The product that changed betting ...
...and how the industry still hasn't realised what happened
In an industry where luck plays a bigger role than we like to admit, it’s fitting the product that changed online betting was an accident. A bored social media desk in Leeds making some strange bet requests to equally bored traders gave birth to Request-A-Bet (RAB), which in turn became Bet Builders and eventually re-branded as Same Game Parlay in the US.
RABs were a fairly slow burn in the UK. And the industry was equally slow to catch on. Sky Bet probably knew what it had before everyone else figured it out, but even they took time to comprehend just how big this thing was going to be. The period from 2016 to 2018 felt like a series of operators discovering fire, excitedly telling you how much revenue was being done on these “RAB things”.
The shift from curated (RAB) to self-selected (Bet Builder) was also fairly gradual, and in turn eventually left Sky Bet sitting on an outdated feeling product. That they have only just launched their own builder is testament to just how hard major tech projects are on legacy third-party stacks and how much resistance to change there often is for a winning formula.
Back to the future
Interestingly we seem to be lurching back to the curated stage, with pre-packaged builders now sold to the lazy feckless masses with the added benefit of a boost from vertigo inducing margin to bog standard high margin. Because make no mistake these are money shitting machines, offering both high volume and high margin betting options to customer at all ends of the value chain.

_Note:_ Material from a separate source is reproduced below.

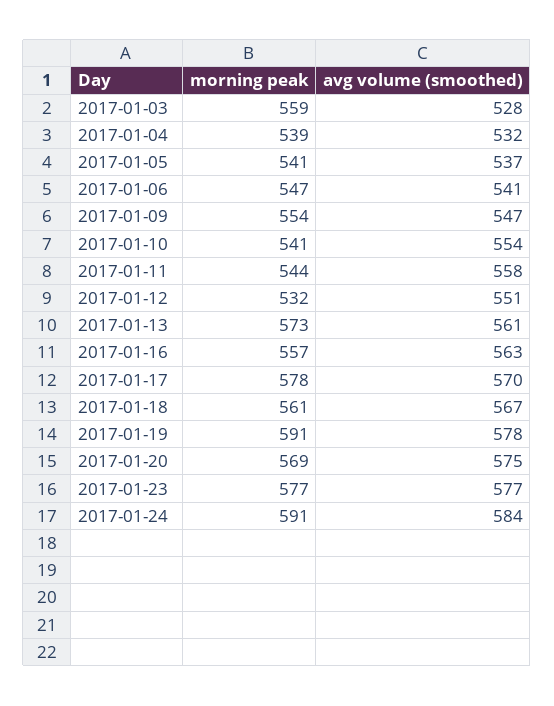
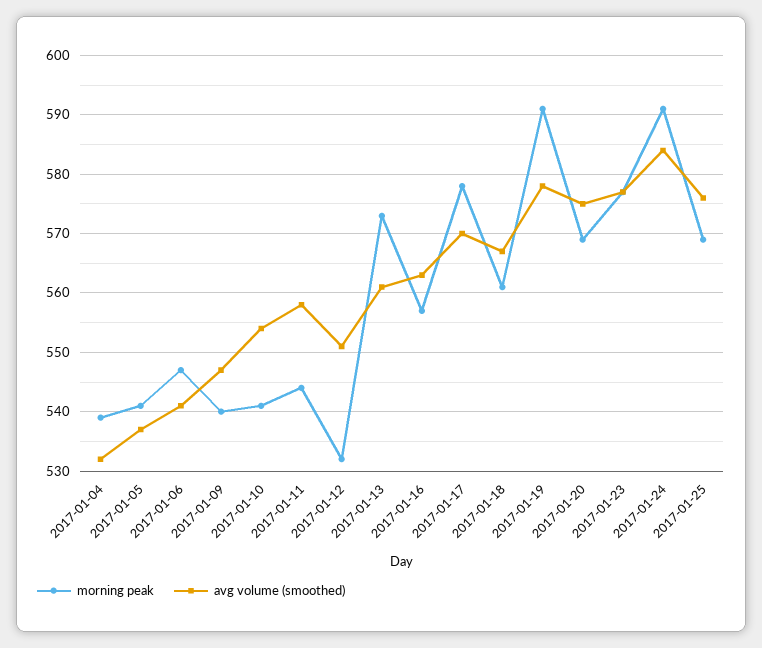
morning peak, 2017-01-03: 559 -> none
avg volume (smoothed), 2017-01-03: 528 -> none
morning peak, 2017-01-09: 554 -> 540
morning peak, 2017-01-25: none -> 570
avg volume (smoothed), 2017-01-25: none -> 575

To put it more simply, most customers like to place a lot of Builder bets and all of them are high margin to the operator. But this is not some sleight of hand evil from the books, selling opium to the masses. This is a product that customers want, that they sought out, that they almost forced the books to offer more of, more often and in more sports.
Why bettors love these same game multis is an article in itself, but the way they effortlessly combine jackpot odds with a sense of control and a longer bet lifetime are some of the bigger factors. The ability for that bet to “feel” live for longer in a game is huge, and to a lesser extent so is the sense of control from selecting very specifically what you want to bet on.

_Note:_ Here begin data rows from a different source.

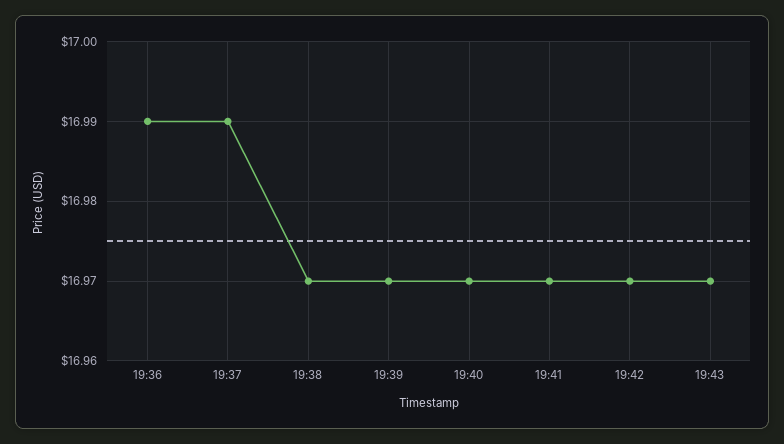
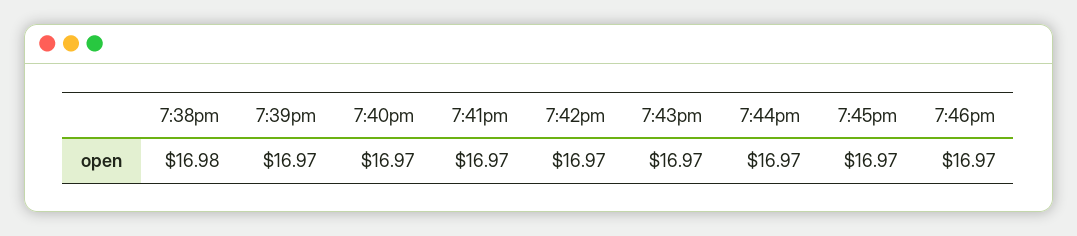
19:36: 16.99 -> none
19:37: 16.99 -> none
19:38: 16.97 -> 16.98
7:44pm: none -> 16.97
7:45pm: none -> 16.97
7:46pm: none -> 16.97

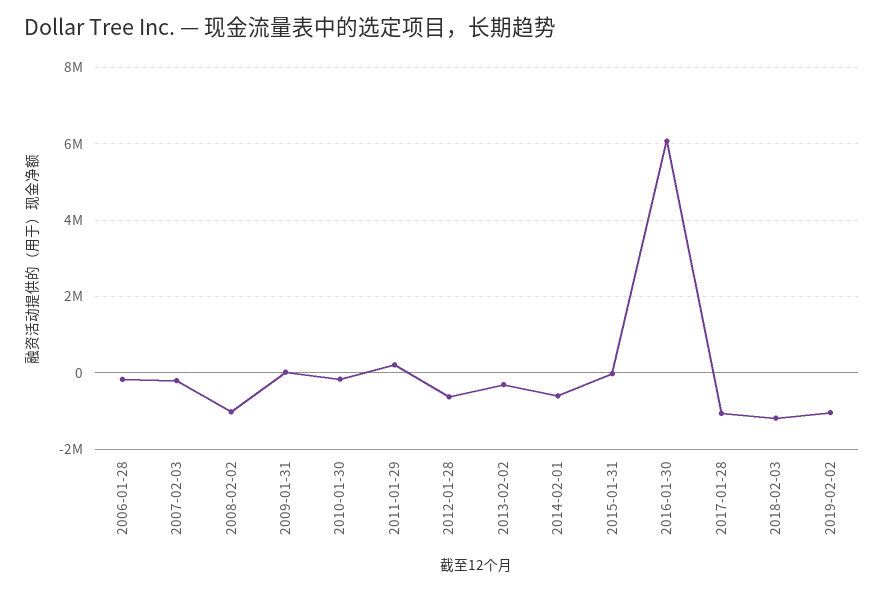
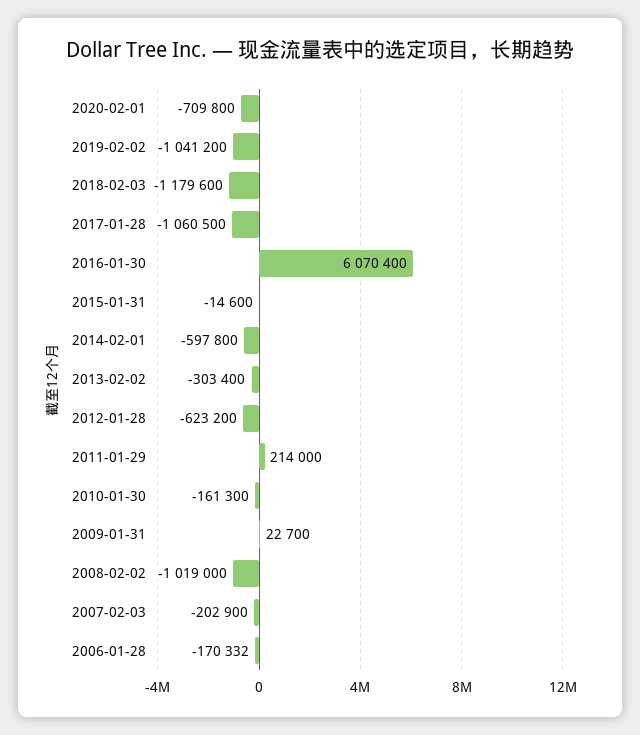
2020-02-01: none -> -709800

But the key factor is being able to bet on player performance, rather than game outcomes. This really is the big shift that has happened in online sports betting over the past five years, and one that not everyone has really understood or come to terms with yet. People are betting less on teams and more on players, and the idea of “props” as the American sports betting world calls them being a niche product is a relic of the past.
Sitting in the margins
What’s strange in all this is how prop betting, or player performance betting, still feels like a marginalised product on many betting apps and sites. Yes there are the likes of Sky Bet and FanDuel that ram it into your face at any and every opportunity, but they remain more the exception than the rule. And sports betting content still focuses more on the outcome based betting options.
There has been a paradigm shift in the way people bet and what they want to bet on and at times it feels like nobody has really noticed. You will be told SGPs and Bet Builders are just another type of acca, another type of parlay. It’s just about getting players onto high margin products. It’s just about giving them something new to bet on.

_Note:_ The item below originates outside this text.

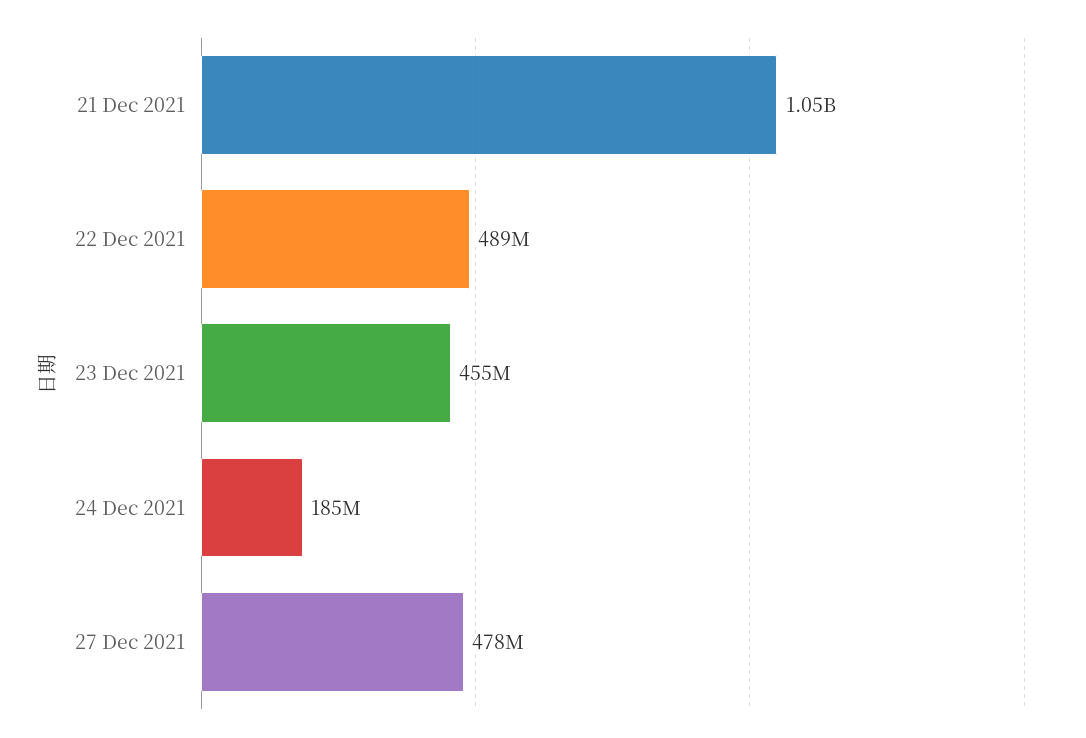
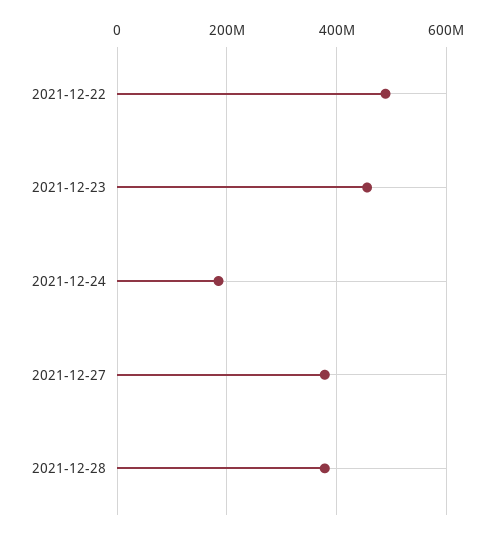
21 Dec 2021: 1050000000 -> none
27 Dec 2021: 478000000 -> 380000000
2021-12-28: none -> 380000000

OK, but what if it isn’t? What if it’s actually a fundamental change in the betting product itself?
Where is the UI and UX development around player performance betting specifically? It’s pretty much centred around the SGP product itself, making that easier and faster to use and adding more options, more sports and more combinations. Outside of this it’s mostly about packaging it up and selling and re-selling it to customers.
Time for more innovation?
The UK was the birthplace of this type of betting, and we continue to see some incremental improvements here and arguably bet365’s builder is the best version that exists in the global betting market. But it feels like the next leap forward is more likely to come from the USA.
FanDuel’s SGP business is probably larger than any other operators entire online sports betting business. That the rest of the industry allowed them such a massive head start on this, despite incredibly clear and overwhelming evidence from Europe that this product would be critical to success is honestly astonishing. To allow the market leader a year’s lead time on this is frankly absurd.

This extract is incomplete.